**EXERCISE OBJECTIVE**
Go to the line containing "- templates/shared/login.ihtml - Added" in the records below and print it and every following line exactly, on through the line containing "templates/shared/topnav.ihtml.php - Added return to admin button", then stop.

**RECORDS PROVIDED**

---*---

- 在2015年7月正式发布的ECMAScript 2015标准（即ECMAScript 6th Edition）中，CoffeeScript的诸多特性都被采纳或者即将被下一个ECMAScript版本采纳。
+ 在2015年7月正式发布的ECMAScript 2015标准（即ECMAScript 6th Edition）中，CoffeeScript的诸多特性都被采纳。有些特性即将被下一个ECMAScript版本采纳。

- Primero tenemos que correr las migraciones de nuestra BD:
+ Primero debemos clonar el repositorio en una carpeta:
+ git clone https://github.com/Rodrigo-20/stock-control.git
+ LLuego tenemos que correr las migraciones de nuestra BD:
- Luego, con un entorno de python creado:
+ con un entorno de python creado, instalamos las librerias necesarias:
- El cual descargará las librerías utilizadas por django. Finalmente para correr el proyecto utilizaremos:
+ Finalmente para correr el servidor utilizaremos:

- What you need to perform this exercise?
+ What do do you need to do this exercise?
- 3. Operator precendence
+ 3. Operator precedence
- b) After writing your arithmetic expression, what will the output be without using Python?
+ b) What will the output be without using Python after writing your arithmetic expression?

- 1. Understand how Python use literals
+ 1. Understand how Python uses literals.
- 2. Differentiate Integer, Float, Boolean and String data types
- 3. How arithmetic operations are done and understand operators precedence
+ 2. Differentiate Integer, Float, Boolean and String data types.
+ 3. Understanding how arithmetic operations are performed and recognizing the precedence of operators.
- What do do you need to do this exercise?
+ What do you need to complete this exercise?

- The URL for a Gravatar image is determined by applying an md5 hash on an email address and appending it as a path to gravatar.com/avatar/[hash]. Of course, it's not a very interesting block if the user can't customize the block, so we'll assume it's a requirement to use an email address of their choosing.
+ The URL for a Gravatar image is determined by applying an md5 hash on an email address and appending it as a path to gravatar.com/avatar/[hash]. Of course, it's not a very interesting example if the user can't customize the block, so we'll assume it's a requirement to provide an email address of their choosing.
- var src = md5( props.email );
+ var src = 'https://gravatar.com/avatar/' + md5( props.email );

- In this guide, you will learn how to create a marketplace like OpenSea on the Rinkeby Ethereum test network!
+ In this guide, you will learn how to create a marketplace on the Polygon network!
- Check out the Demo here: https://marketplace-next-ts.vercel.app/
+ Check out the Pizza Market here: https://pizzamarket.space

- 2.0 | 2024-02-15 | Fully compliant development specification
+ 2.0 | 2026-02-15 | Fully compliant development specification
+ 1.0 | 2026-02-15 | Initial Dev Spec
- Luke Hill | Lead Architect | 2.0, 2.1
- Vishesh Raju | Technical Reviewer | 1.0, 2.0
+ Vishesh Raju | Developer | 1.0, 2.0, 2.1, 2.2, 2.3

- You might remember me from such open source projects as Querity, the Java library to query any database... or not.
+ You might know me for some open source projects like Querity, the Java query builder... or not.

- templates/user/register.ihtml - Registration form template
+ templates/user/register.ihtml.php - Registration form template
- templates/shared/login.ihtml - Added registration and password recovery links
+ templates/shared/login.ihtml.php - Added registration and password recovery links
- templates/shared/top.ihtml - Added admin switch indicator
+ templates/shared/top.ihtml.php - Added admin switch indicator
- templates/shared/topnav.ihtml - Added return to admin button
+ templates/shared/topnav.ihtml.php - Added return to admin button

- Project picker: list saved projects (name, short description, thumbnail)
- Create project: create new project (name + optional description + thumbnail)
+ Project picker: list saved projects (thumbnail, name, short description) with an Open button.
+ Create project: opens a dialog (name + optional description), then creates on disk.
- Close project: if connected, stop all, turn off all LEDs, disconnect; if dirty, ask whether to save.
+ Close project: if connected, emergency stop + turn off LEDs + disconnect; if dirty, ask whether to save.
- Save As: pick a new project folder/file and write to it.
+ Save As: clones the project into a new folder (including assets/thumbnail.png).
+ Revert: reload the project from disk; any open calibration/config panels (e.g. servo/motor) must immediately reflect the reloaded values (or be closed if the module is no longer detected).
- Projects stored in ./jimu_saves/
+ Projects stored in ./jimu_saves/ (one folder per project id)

---*---

**YOUR SOLUTION**
- templates/shared/login.ihtml - Added registration and password recovery links
+ templates/shared/login.ihtml.php - Added registration and password recovery links
- templates/shared/top.ihtml - Added admin switch indicator
+ templates/shared/top.ihtml.php - Added admin switch indicator
- templates/shared/topnav.ihtml - Added return to admin button
+ templates/shared/topnav.ihtml.php - Added return to admin button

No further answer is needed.